The final digests were analyzed using capillary-liquid chromatography-nanospray tandem mass spectrometry (Capillary-LC/MS/MS) of global protein. Identification was performed on a Thermo Finnigan LTQ orbitrap mass spectrometer equipped with a microspray source (Michrom Bioresources Inc, Auburn, CA) operated in positive ion mode. Samples (6.4 μl from each fraction) were separated on a capillary column (0.2X150mm Magic C18AQ 3μ 200A, Michrom Bioresources Inc, Auburn, CA) using an UltiMate™ 3000 HPLC system (LC-Packings A Dionex Co, Sunnyvale, CA). Each sample was injected into the μ-Precolumn Cartridge (Dionex, Sunnyvale, CA) and desalted with 50 mM acetic acid for 5 min. The injector port was then switched to injection mode and the peptides were eluted off of the trap onto the column. Mobile phase A was 50mM acetic acid in water and acetonitrile was used as mobile phase B. Flow rate was set at 2μl/min.

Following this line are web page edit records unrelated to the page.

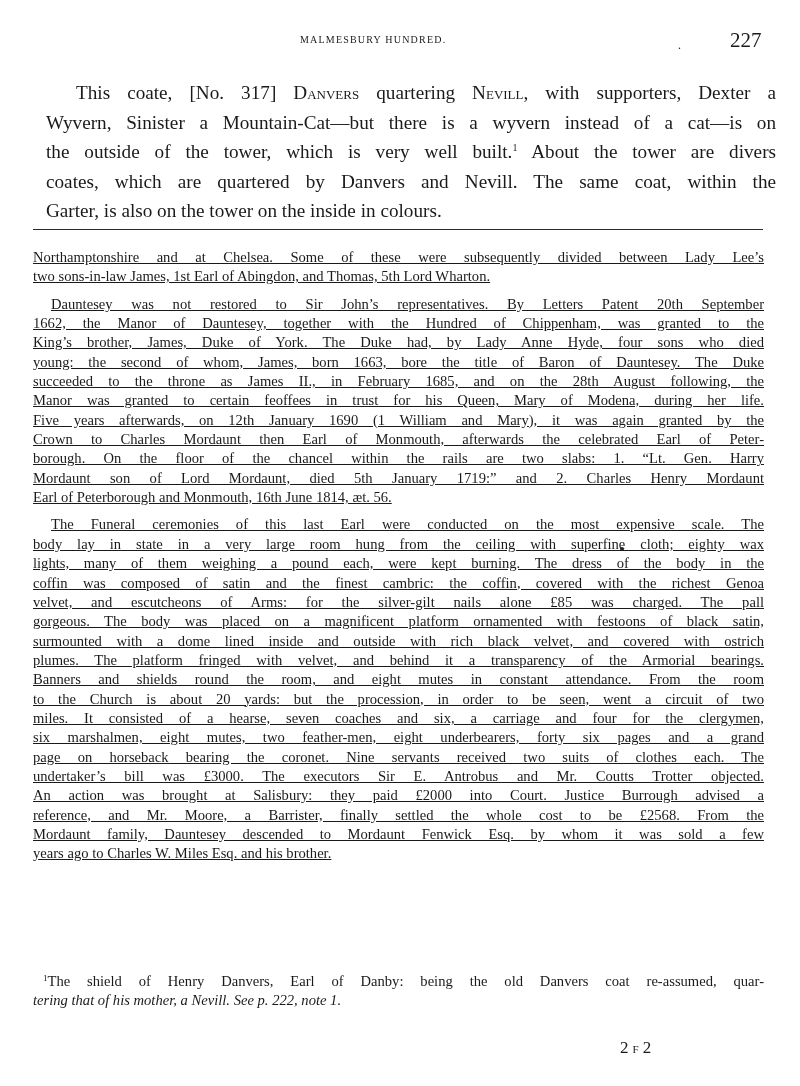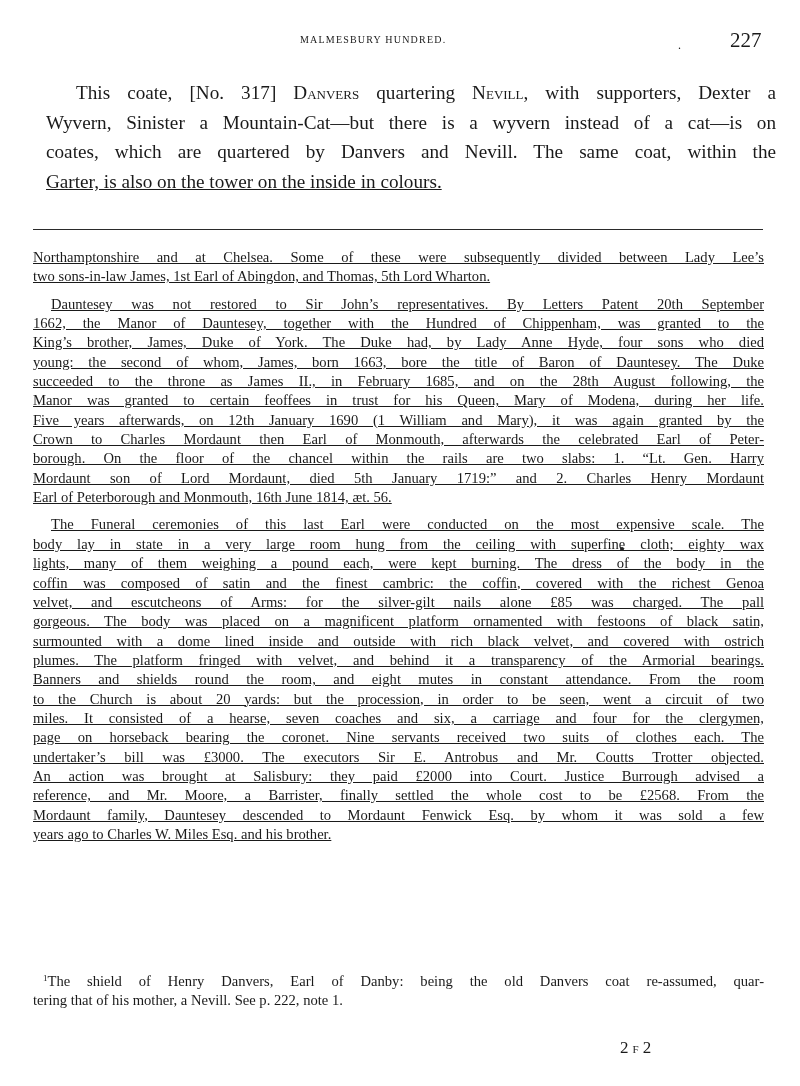"the outside of the tower," span.line { html: none -> <span><span>the outside of the tower, which is very well built.</span><sup>1</sup><span> About the tower are divers</span></span> }
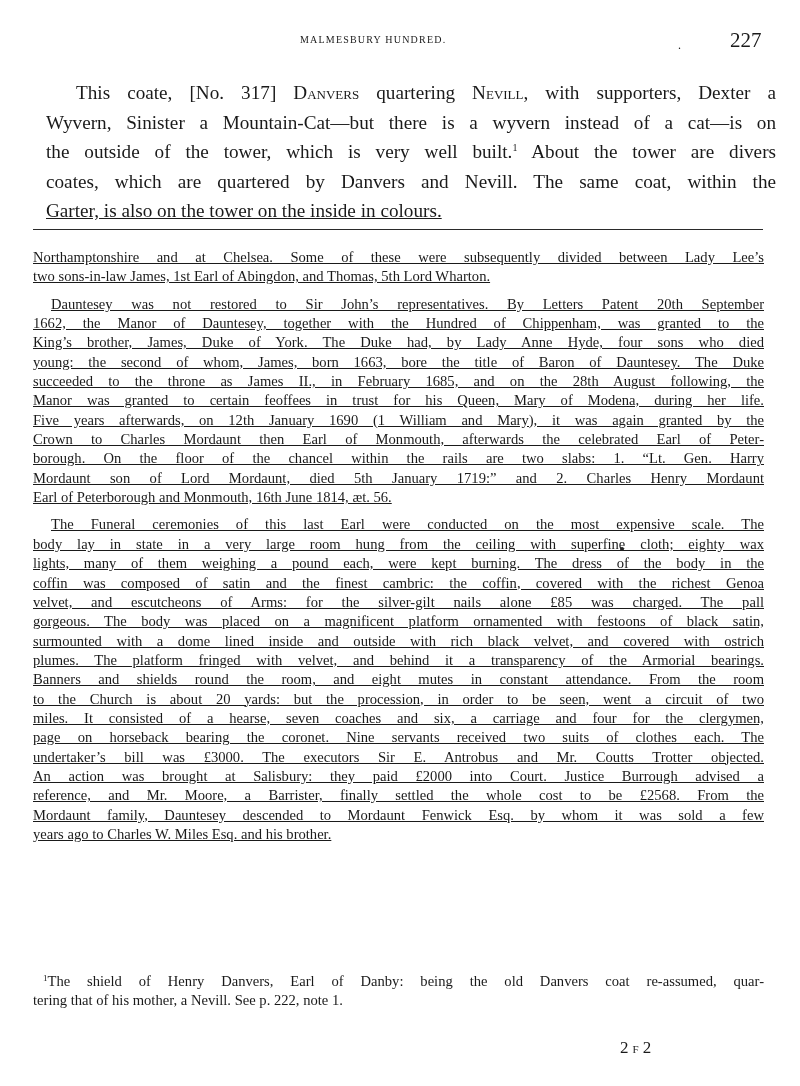"Garter, is also on the" .main-text .line.last { text-decoration: underline -> none }
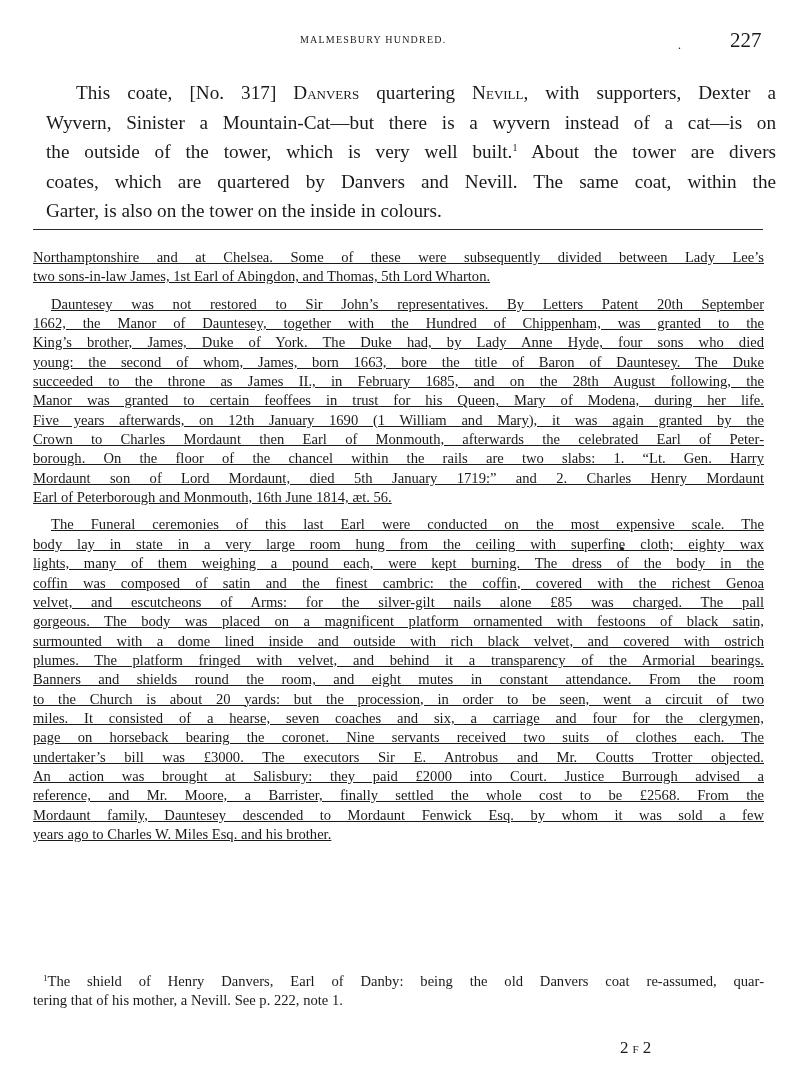"six marshalmen, eight mutes, two" span.line { html: none -> <span>six marshalmen, eight mutes, two feather-men, eight underbearers, forty six pages and a grand</span> }
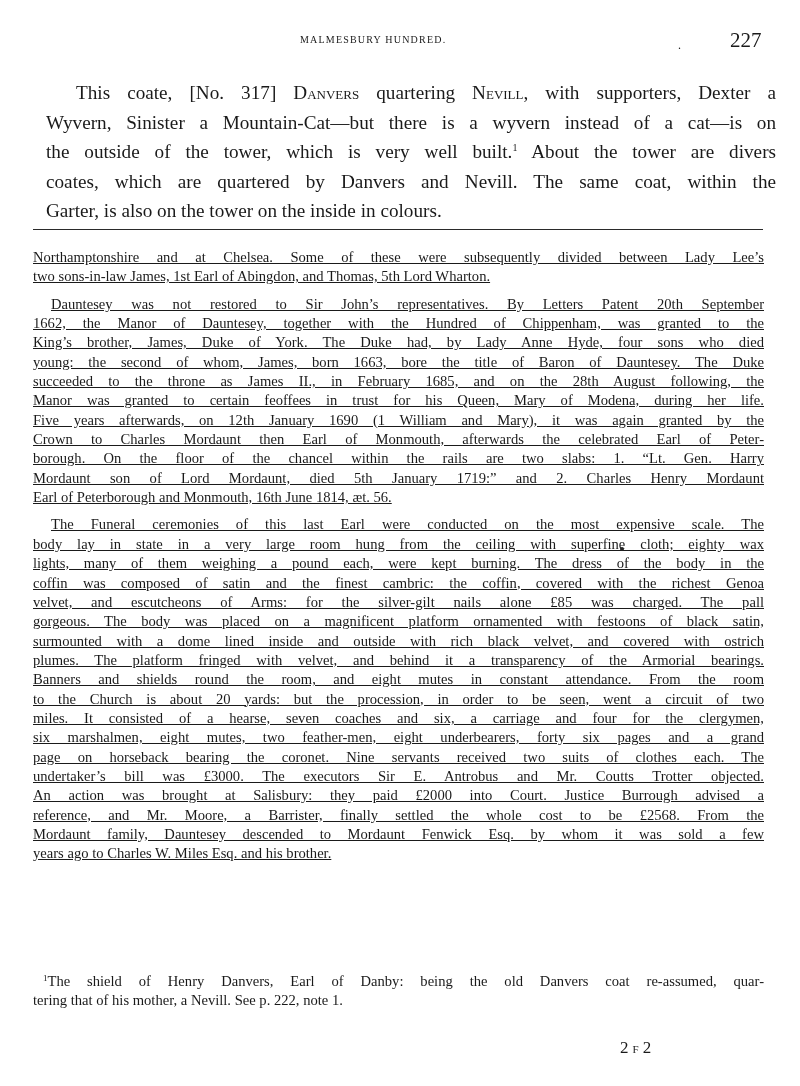"tering that of his mother," .footnote .line.last { font-style: none -> italic }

Mobile phase B was increased from 2% to 5% in 5 min and again from 5% to 30% in 30 min, then from 30% to 50% in 8 min. The gradient was increased again from 50% to 85% in 3 min and then kept at 85% for another 1 min before being brought back to 2% in 0.1 min. The column was equilibrated at 2% of mobile phase B (or 98% A) for 10 min before the next sample injection. MS/MS data was acquired with a spray voltage of 2.2 kV and a capillary temperature of 175 °C. The scan sequence of the mass spectrometer was based on the data dependent TopTen™ method in preview mode; the analysis was programmed for a full scan recorded between 350-2,000 Da and a MS/MS scan to generate product ion spectra to determine amino acid sequence in consecutive scans of the ten most abundant peaks in the spectrum. The full scan resolution was set at 30,000 to achieve high mass accuracy MS determination. The CID fragmentation energy was set to 35%. Dynamic exclusion is enabled with a repeat count of 1 within 18 s, a mass list size limit of 500, exclusion duration of 10 s and a low mass width and high mass width were set at 30ppm.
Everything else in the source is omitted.